## EXCERPTED DATA
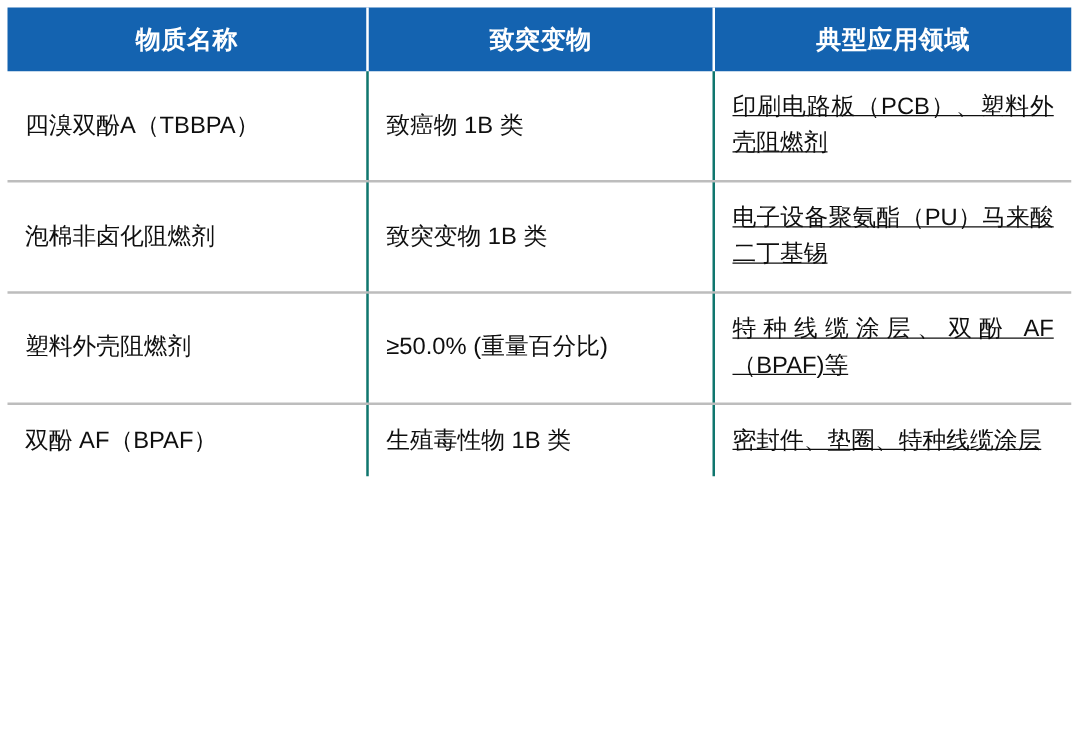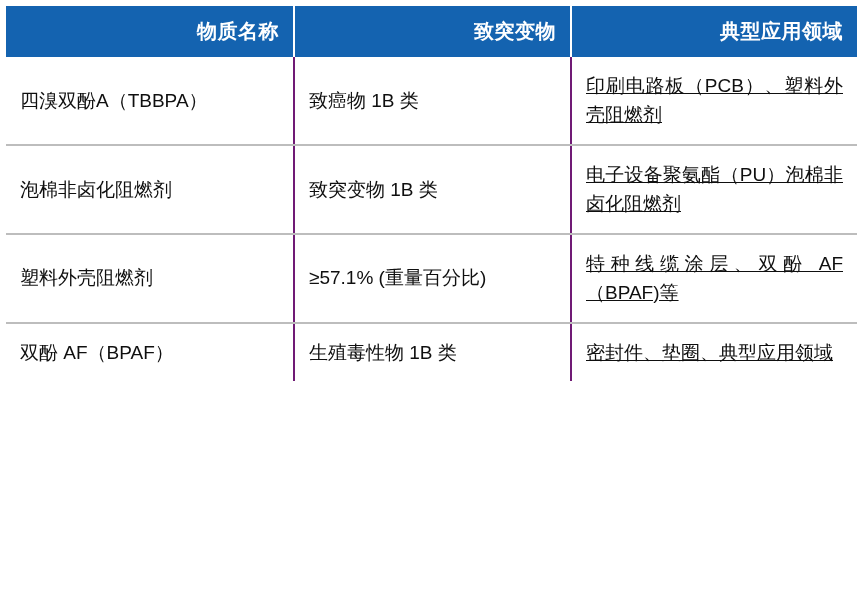"物质名称" thead th { text-align: right -> center }
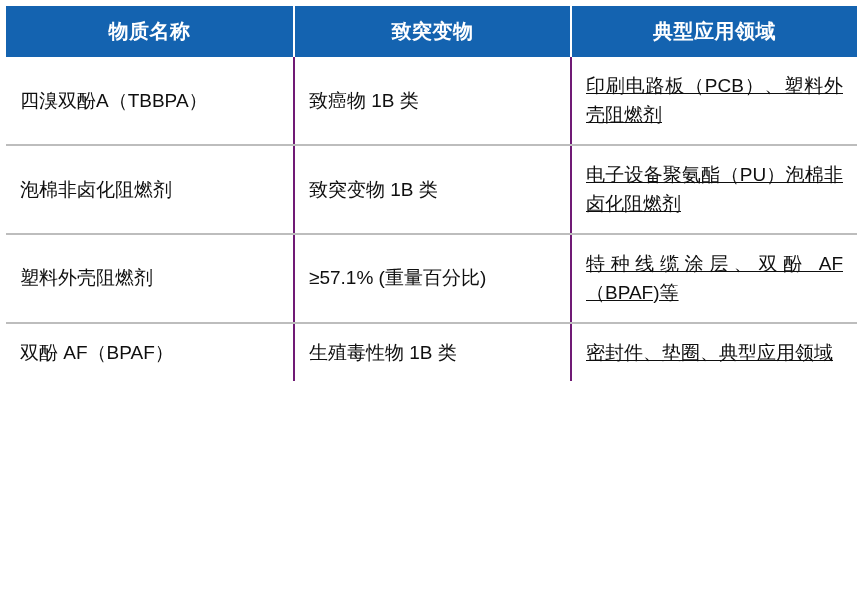"四溴双酚A（TBBPA）" tbody td { border-right: 2px solid #701a75 -> 2px solid #0f766e }
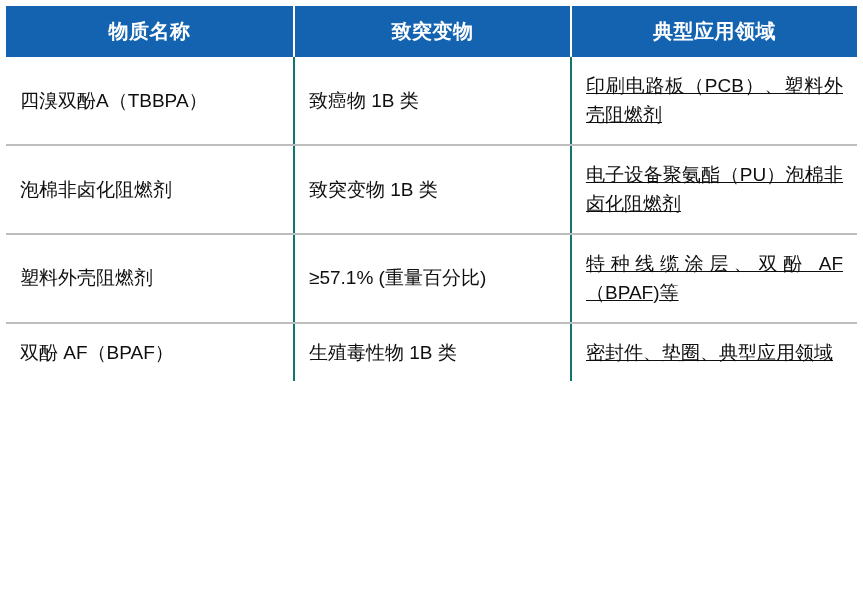"电子设备聚氨酯（PU）泡棉非卤化阻燃剂" td.col-app { text: 泡棉非卤化阻燃剂 -> 马来酸二丁基锡 }
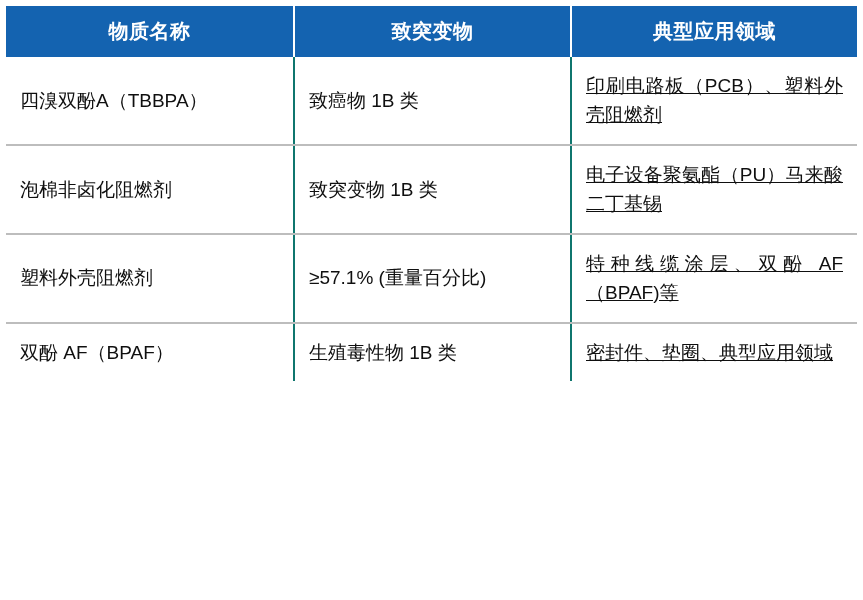"≥57.1% (重量百分比)" td { text: 57.1% -> 50.0% }
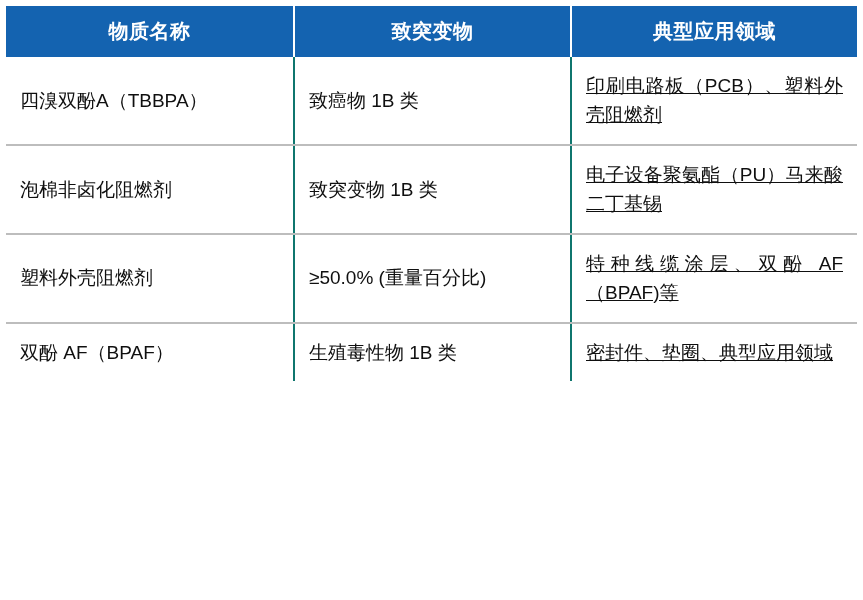"密封件、垫圈、典型应用领域" td.col-app { text: 典型应用领域 -> 特种线缆涂层 }
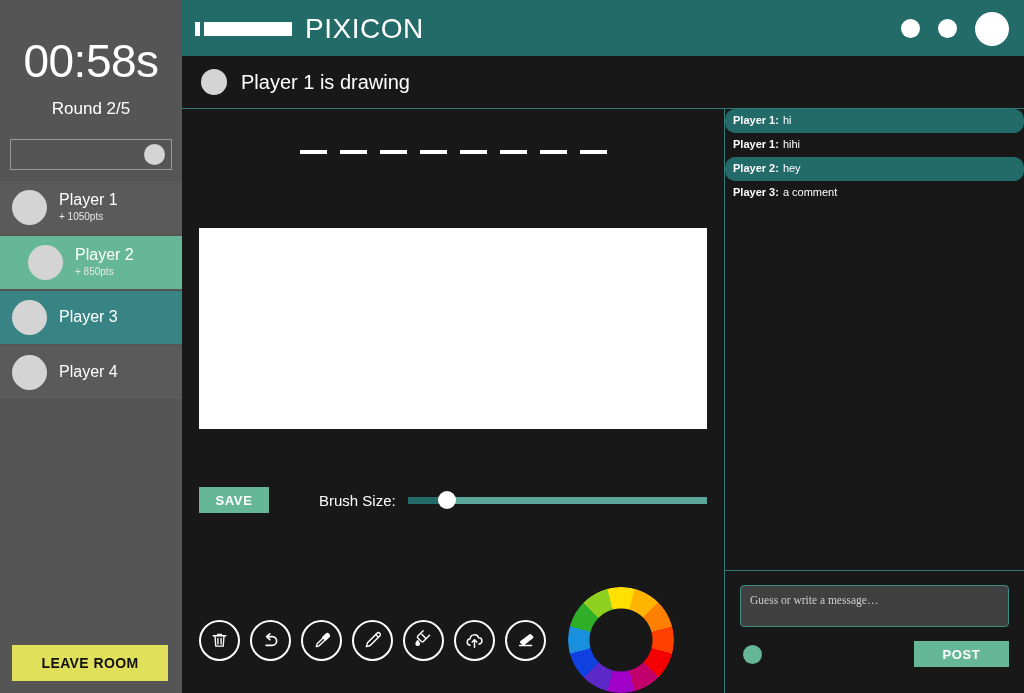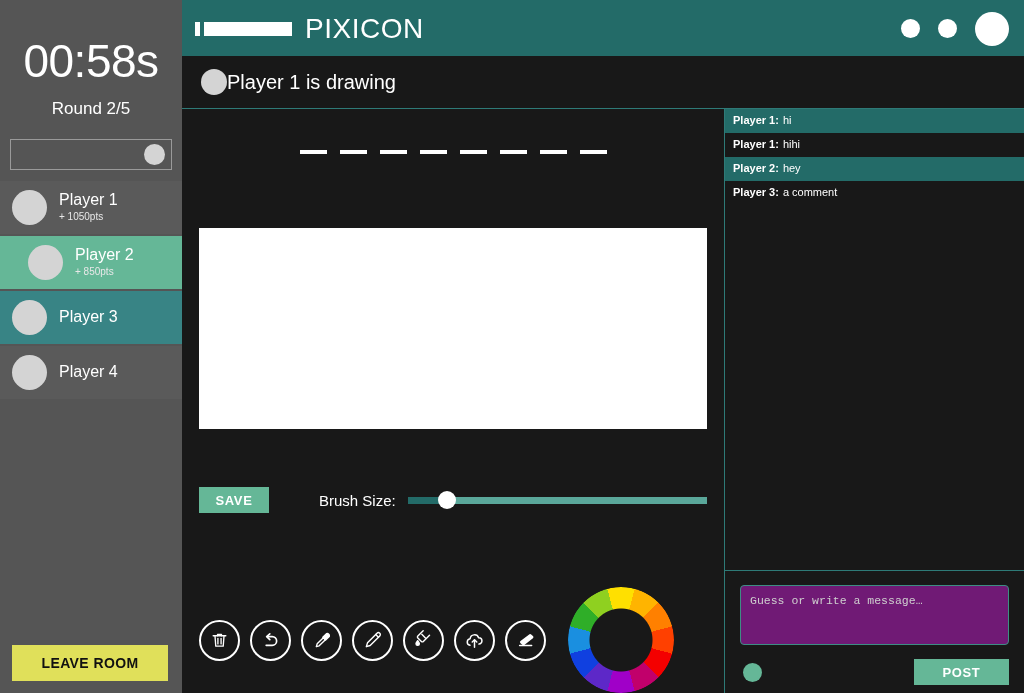"Player 1 is drawing" .status-text { margin-left: none -> 14px }
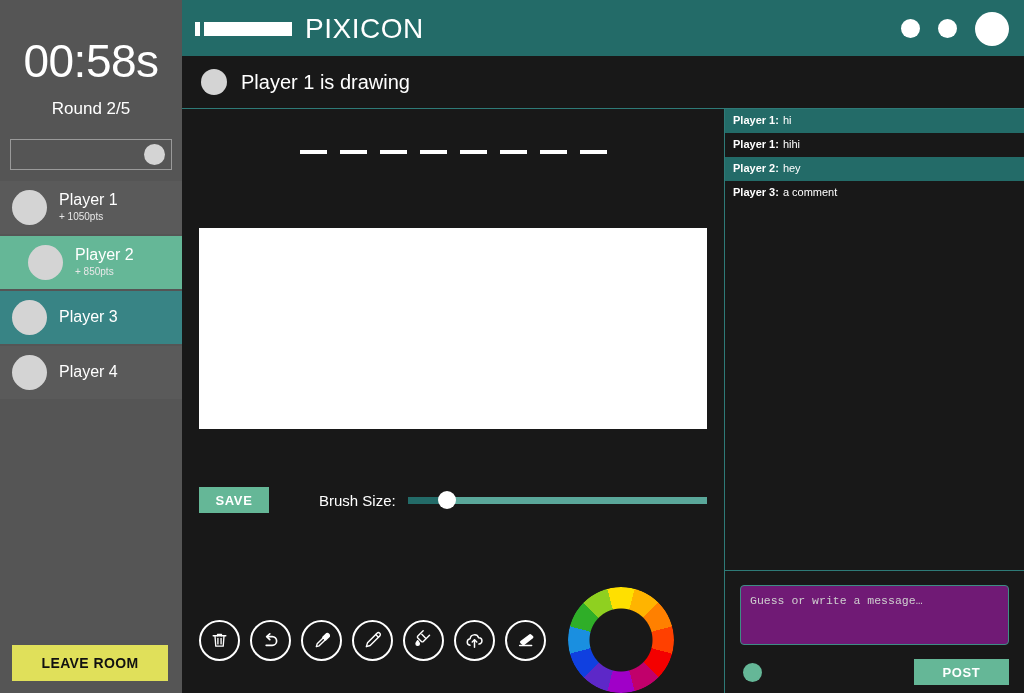"Player 1:" .chat-msg { border-radius: none -> 10px }
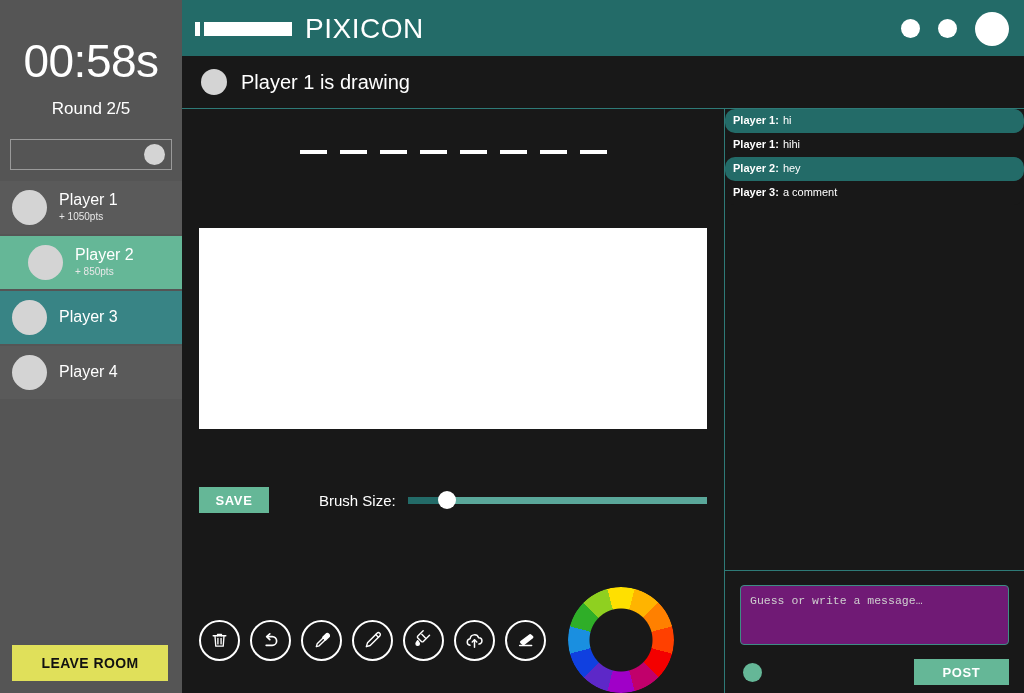"Guess or write a message…" .compose-box { background: #701a75 -> #404040; font-family: Liberation Mono, monospace -> Liberation Serif, serif; height: 60px -> 42px }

## WHAT YOU WILL DO
Reproduce the data above exactly, but only from the line containing "border-right: 2px solid" through the line containing "text: 典型应用领域 ->"; skip the pictures.

## THE COMPLETED TASK
"四溴双酚A（TBBPA）" tbody td { border-right: 2px solid #701a75 -> 2px solid #0f766e }
"电子设备聚氨酯（PU）泡棉非卤化阻燃剂" td.col-app { text: 泡棉非卤化阻燃剂 -> 马来酸二丁基锡 }
"≥57.1% (重量百分比)" td { text: 57.1% -> 50.0% }
"密封件、垫圈、典型应用领域" td.col-app { text: 典型应用领域 -> 特种线缆涂层 }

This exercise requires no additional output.